Problem to solve:
Please transcribe every record below exactly, leaving out the pictures.

Task input:
◇ ◇ ◇

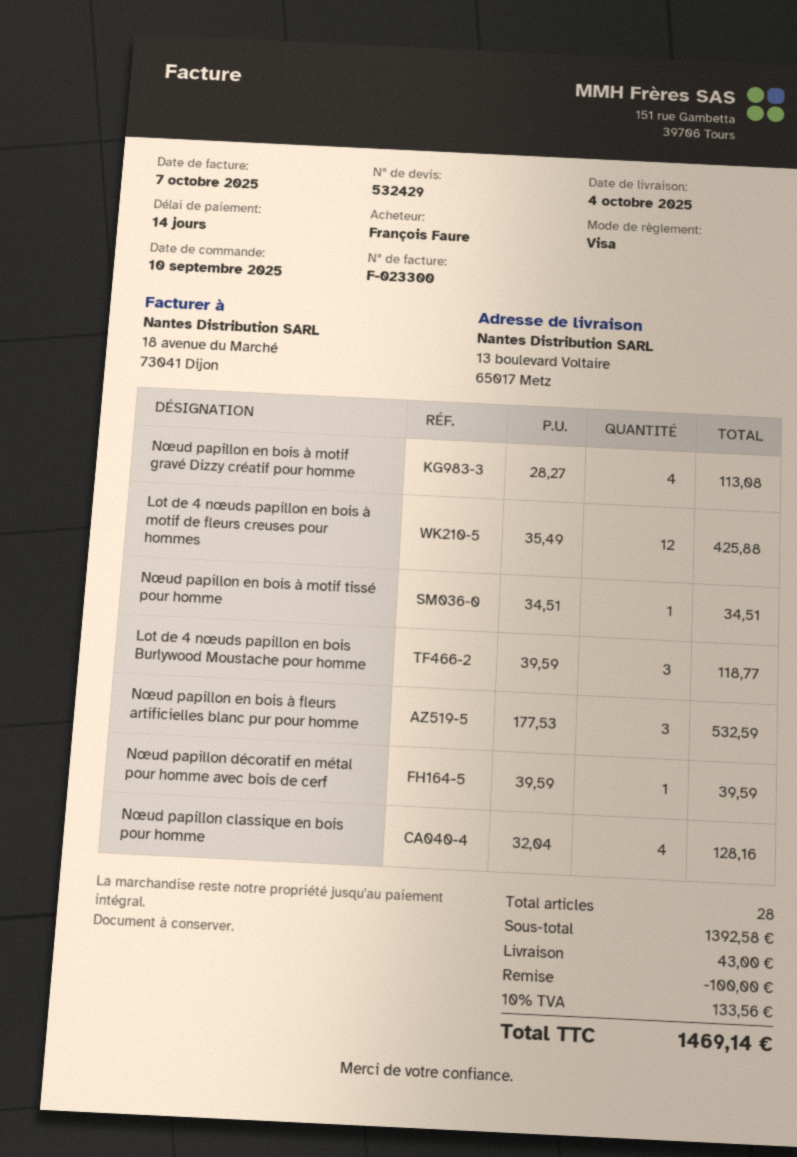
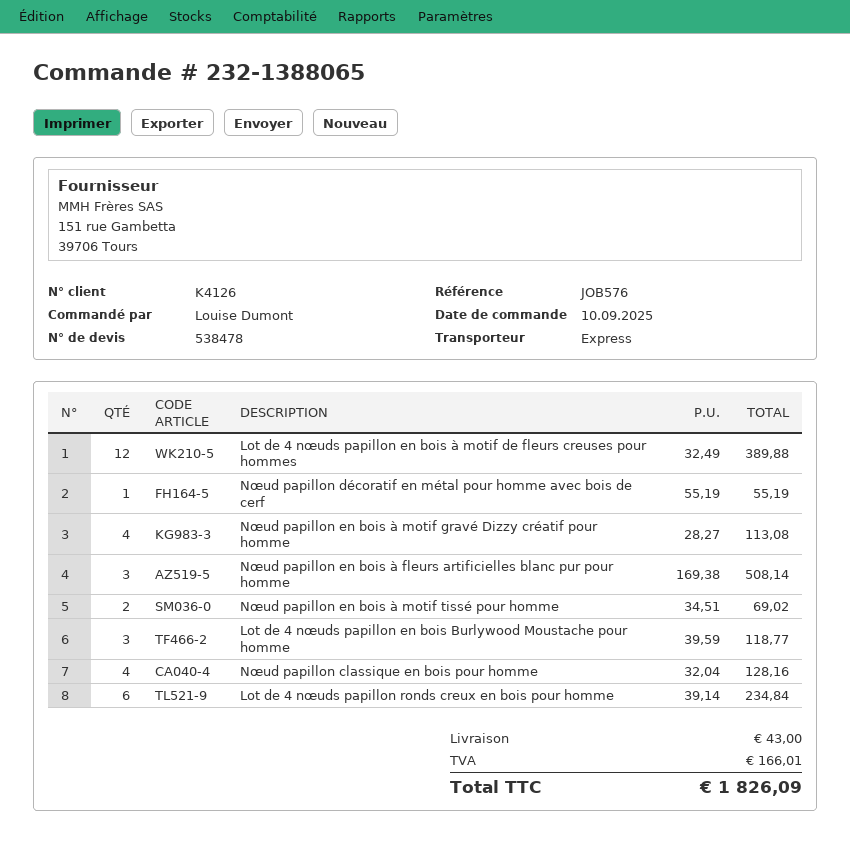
quote number: 532429 -> 538478
ordered by: François Faure -> Louise Dumont
Lot de 4 nœuds papillon en bois à motif de fleurs creuses pour hommes: 12 x 35.49 = 425.88 -> 12 x 32.49 = 389.88
Nœud papillon en bois à motif tissé pour homme: 1 x 34.51 = 34.51 -> 2 x 34.51 = 69.02
Nœud papillon en bois à fleurs artificielles blanc pur pour homme: 3 x 177.53 = 532.59 -> 3 x 169.38 = 508.14
Nœud papillon décoratif en métal pour homme avec bois de cerf: 1 x 39.59 = 39.59 -> 1 x 55.19 = 55.19
Lot de 4 nœuds papillon ronds creux en bois pour homme: none -> 6 x 39.14 = 234.84
discount: 100.00 -> none
tax: 133.56 -> 166.01
total: 1469.14 -> 1826.09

◇ ◇ ◇

Answer to the exercise:
quote number: 532429 -> 538478
ordered by: François Faure -> Louise Dumont
Lot de 4 nœuds papillon en bois à motif de fleurs creuses pour hommes: 12 x 35.49 = 425.88 -> 12 x 32.49 = 389.88
Nœud papillon en bois à motif tissé pour homme: 1 x 34.51 = 34.51 -> 2 x 34.51 = 69.02
Nœud papillon en bois à fleurs artificielles blanc pur pour homme: 3 x 177.53 = 532.59 -> 3 x 169.38 = 508.14
Nœud papillon décoratif en métal pour homme avec bois de cerf: 1 x 39.59 = 39.59 -> 1 x 55.19 = 55.19
Lot de 4 nœuds papillon ronds creux en bois pour homme: none -> 6 x 39.14 = 234.84
discount: 100.00 -> none
tax: 133.56 -> 166.01
total: 1469.14 -> 1826.09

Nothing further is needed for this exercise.